Friday, July 17, 2015
Grand Hall and Gallery, Ground Floor & 1st Floor (Maritim Hotel)
Urogenital Chlamydia trachomatis infects over 100 million people per annum and can cause inflammation, scarring, pelvic inflammatory disease and infertility in women. However, infections are often asymptomatic with an unknown underlying trigger for immunopathology. Male IgG serostatus to C. trachomatis is also a correlate of the disease outcome of female partners in fertility clinics. Using IgG purified from chronically C. muridarum-infected male mice, the role of IgG and Chlamydia in transcytosis, cellular uptake, antigen presentation and immune responses was determined in female mice. Opsonization of chlamydia with IgG enhanced uterine epithelial transcytosis of infectious Chlamydia to the lamina propria, which increased phagocytosis, antigen processing/presentation and draining lymph node migration of DCs. Primed DCs in the lymph node then expanded more CD4+ and CD8+ T cells.
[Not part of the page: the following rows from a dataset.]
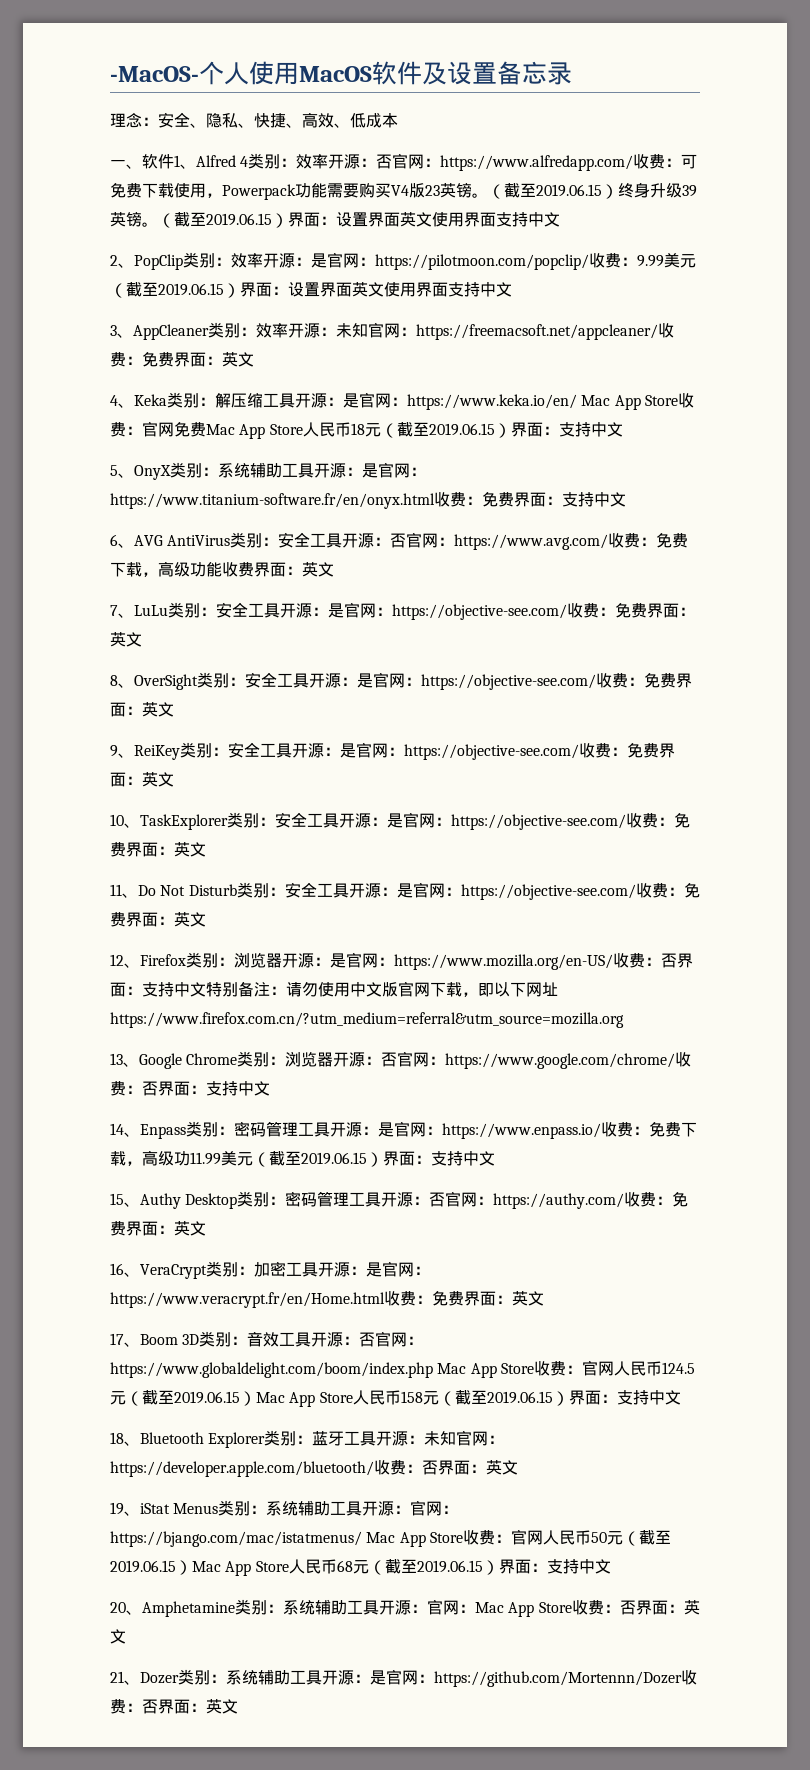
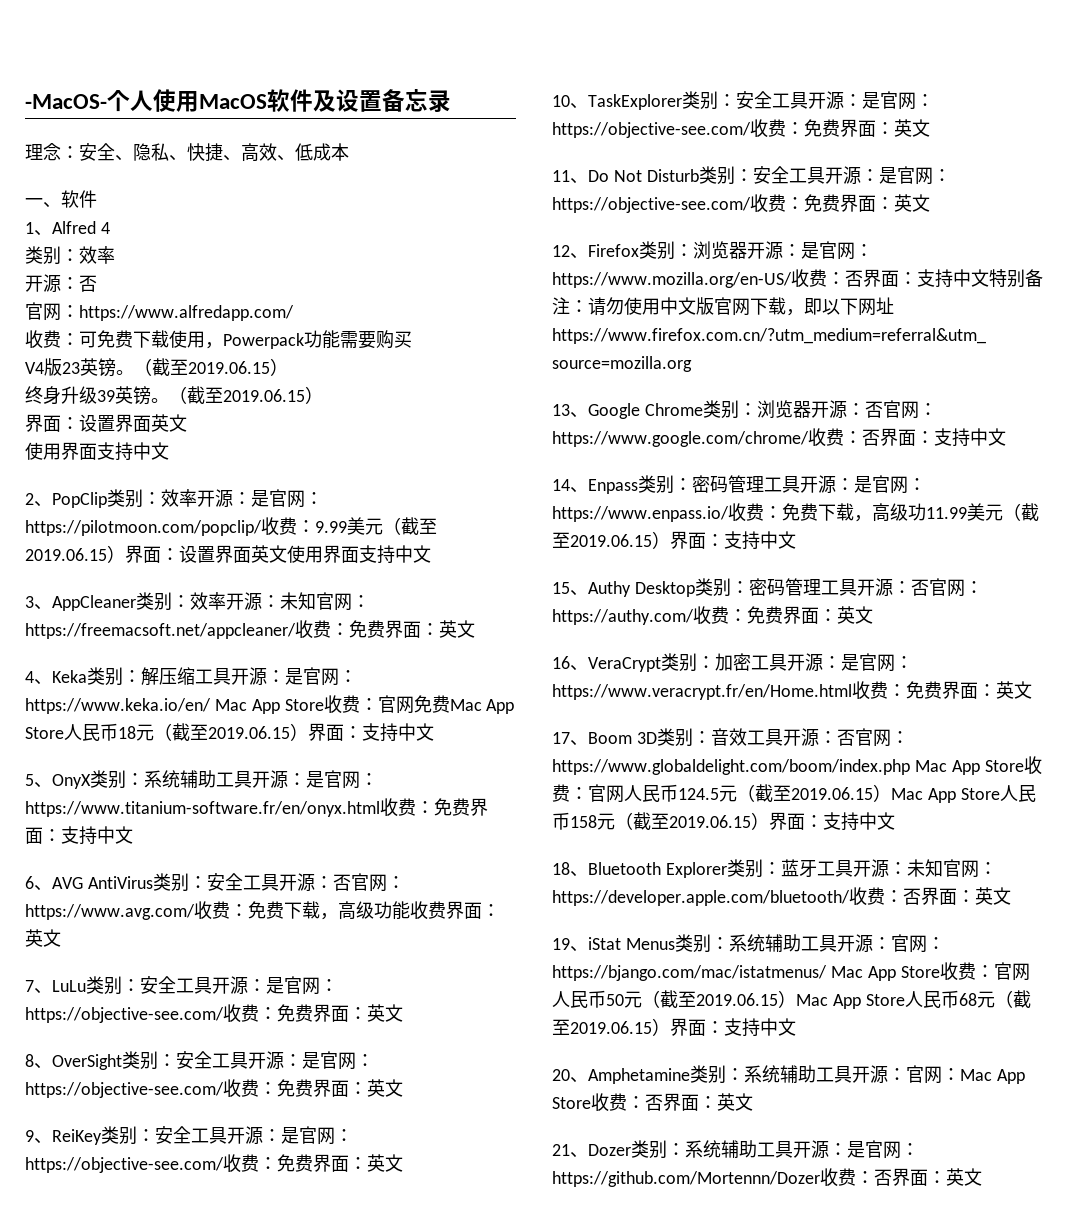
(174, 161) none -> (97, 199) //
[248,153,393,169] 类别：效率开源：否 -> [25,246,115,265] [25,274,97,293] // 类别：效率 // 开源：否 //
(634, 163) none -> (294, 313) //
(391, 190) none -> (412, 339) //
(618, 191) none -> (288, 367) //
[288,212,432,227] 界面：设置界面英文 -> [25,414,187,432] // 界面：设置界面英文 //

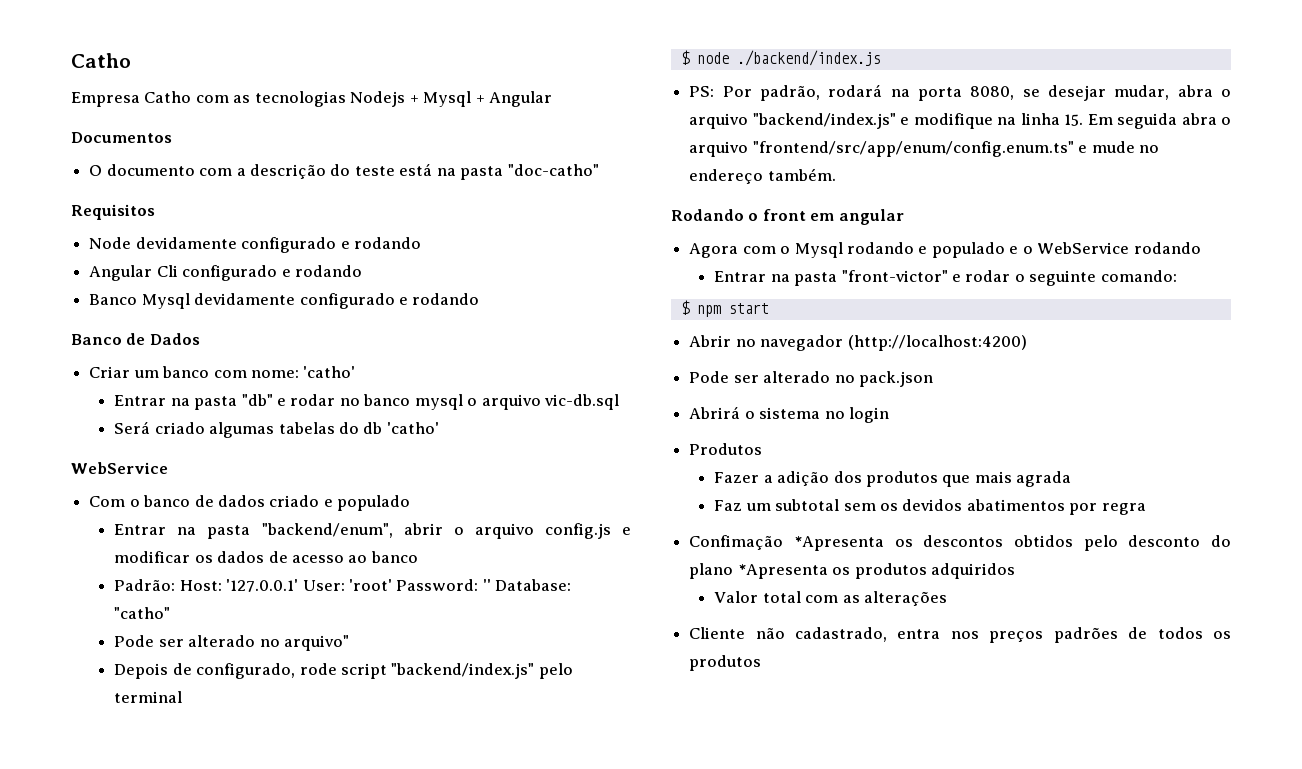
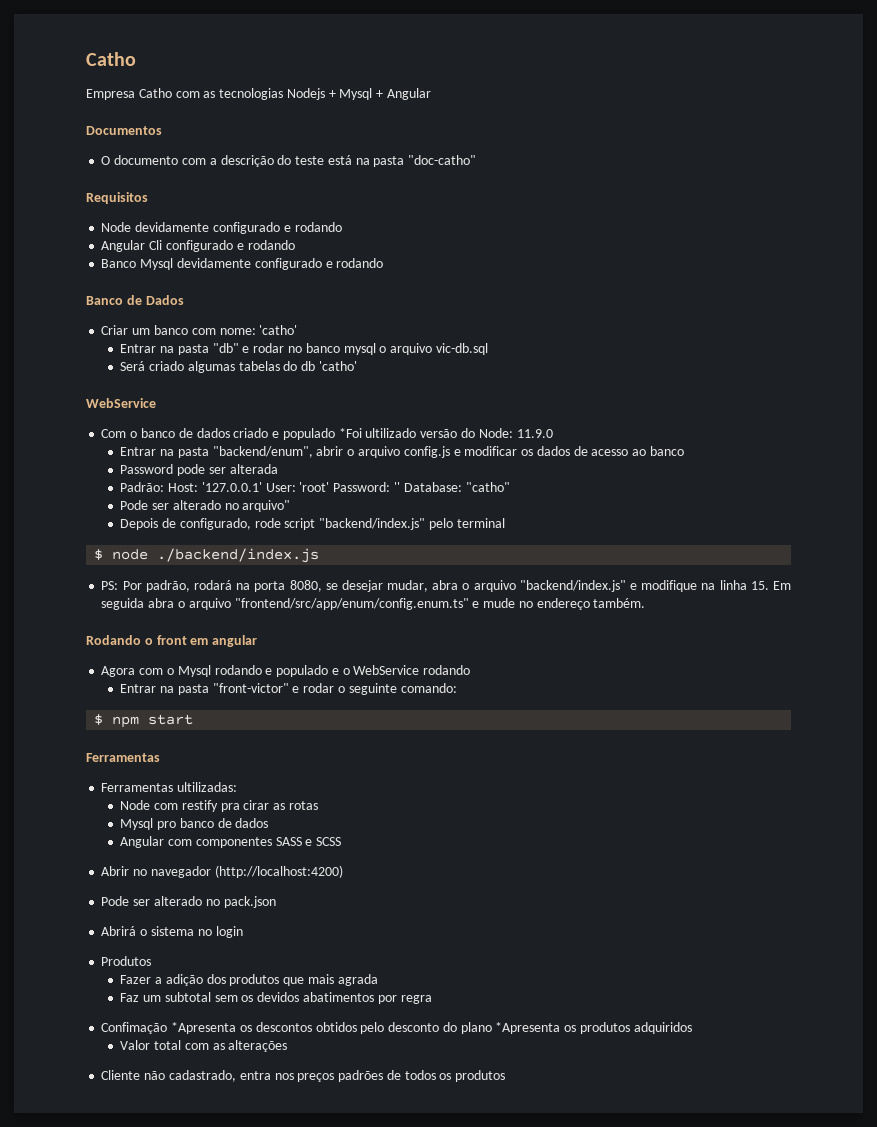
(411, 503) none -> [338,428,553,438] *Foi ultilizado versão do Node: 11.9.0
(418, 557) none -> [120,464,278,476] // Password pode ser alterada
(769, 308) none -> [86,753,160,762] [101,782,238,792] [120,800,318,812] [120,818,269,830] [120,836,342,848] // Ferramentas // Ferramentas ultilizadas: // Node com restify pra cirar as rotas // Mysql pro banco de dados // Angular com componentes SASS e SCSS

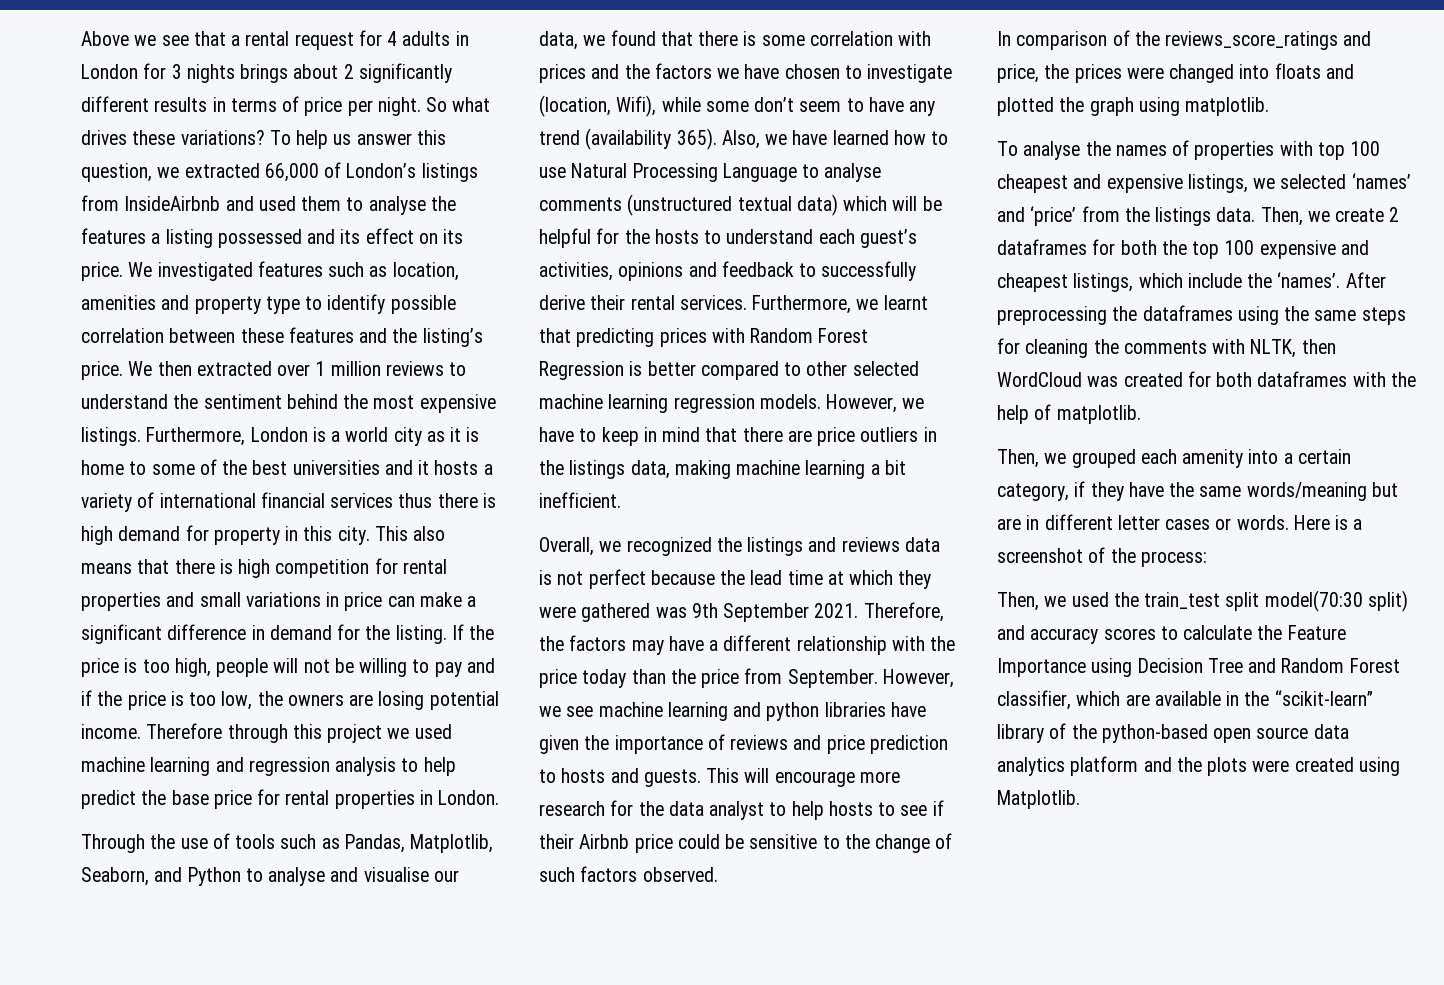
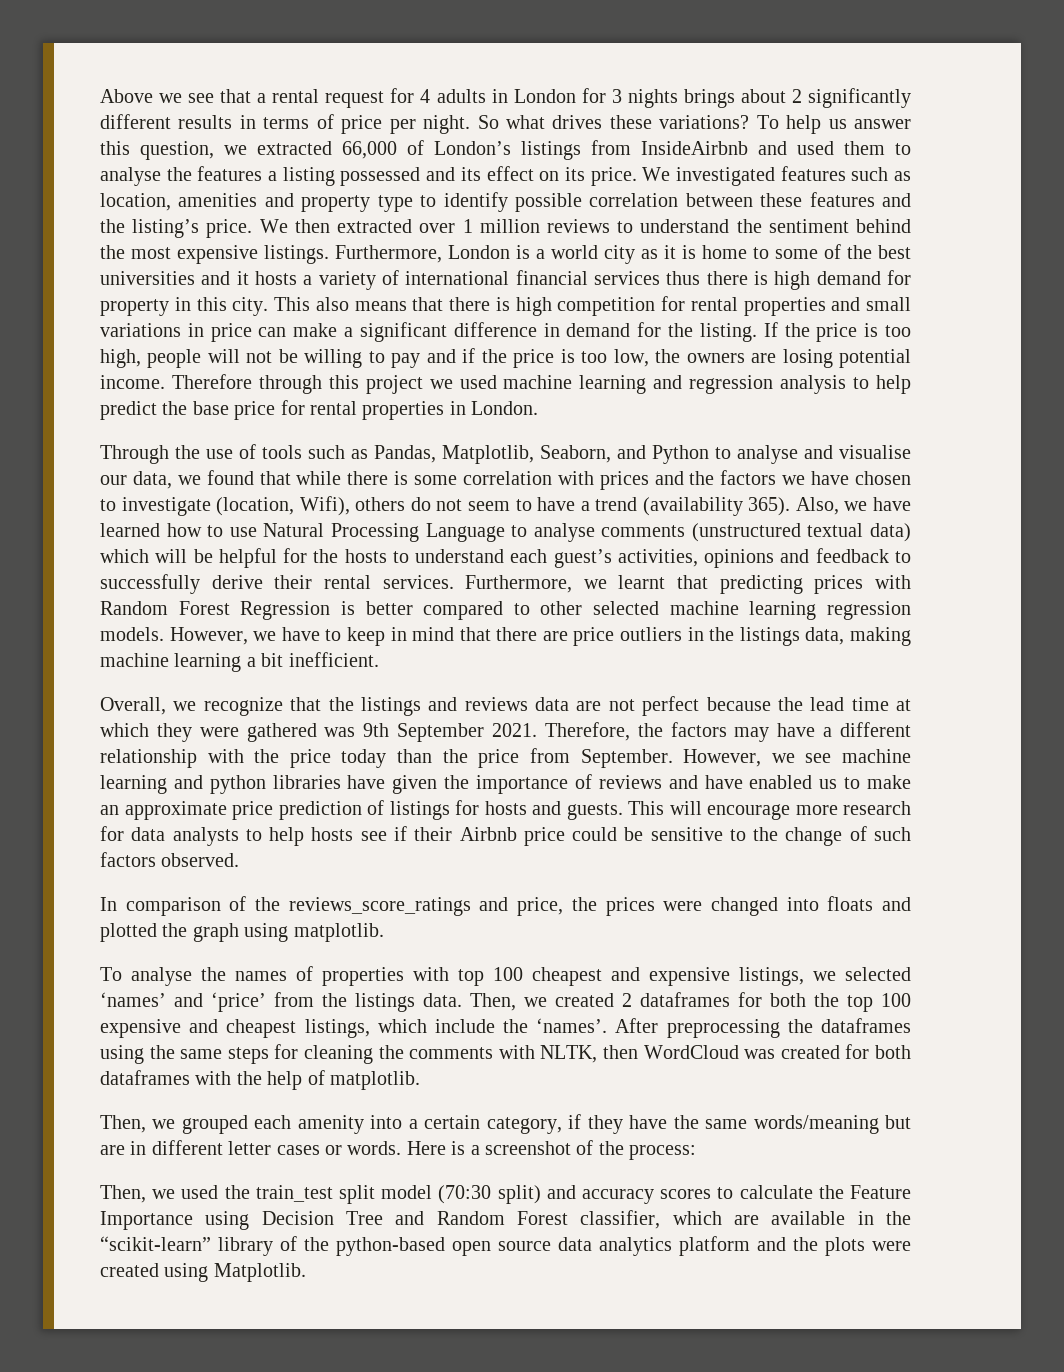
(693, 38) none -> [296,471,342,485] while
[661,97,795,112] while some don’t -> [355,497,463,511] others do not
[909,101,936,116] any -> [580,501,590,511] a
[626,537,712,556] recognized -> [203,697,322,716] recognize that
[539,570,552,585] is -> [576,701,602,711] are
[826,735,948,754] [539,769,556,783] price prediction to -> [704,775,912,789] [100,800,479,820] have enabled us to make an approximate price prediction of listings for
[638,801,765,820] the data analyst -> [131,827,239,846] data analysts
[878,802,896,816] to -> (354, 834) none
[1335,208,1385,222] create -> [555,993,614,1007] created
[1264,590,1363,612] model(70:30 -> [381,1185,492,1204] model (70:30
The expansion of T cells did not assist in host clearance of chlamydial shedding, but surprisingly enhanced fallopian tube scarring and blockage, dependent of chlamydial opsonization with IgG. When FcRn-/- mice were infected with opsonized Chlamydia the enhancement of pathology was abrogated and the infection was resolved 50% quicker. When female mice were depleted of CD8+ T cells prior to infection, FcRn-/- mice (but not FcRn+/+ mice) had a 61% reduction in the incidence of infertility. Taken together, these data demonstrate that opsonization of Chlamydia with male IgG exacerbates epithelial transcytosis, dendritic cell priming, production of immunopathogenic CD8+ T cells, and infertility in mice. These results in some part may help to explain the asymptomatic nature of Chlamydia-induced pathology and infertility in human females.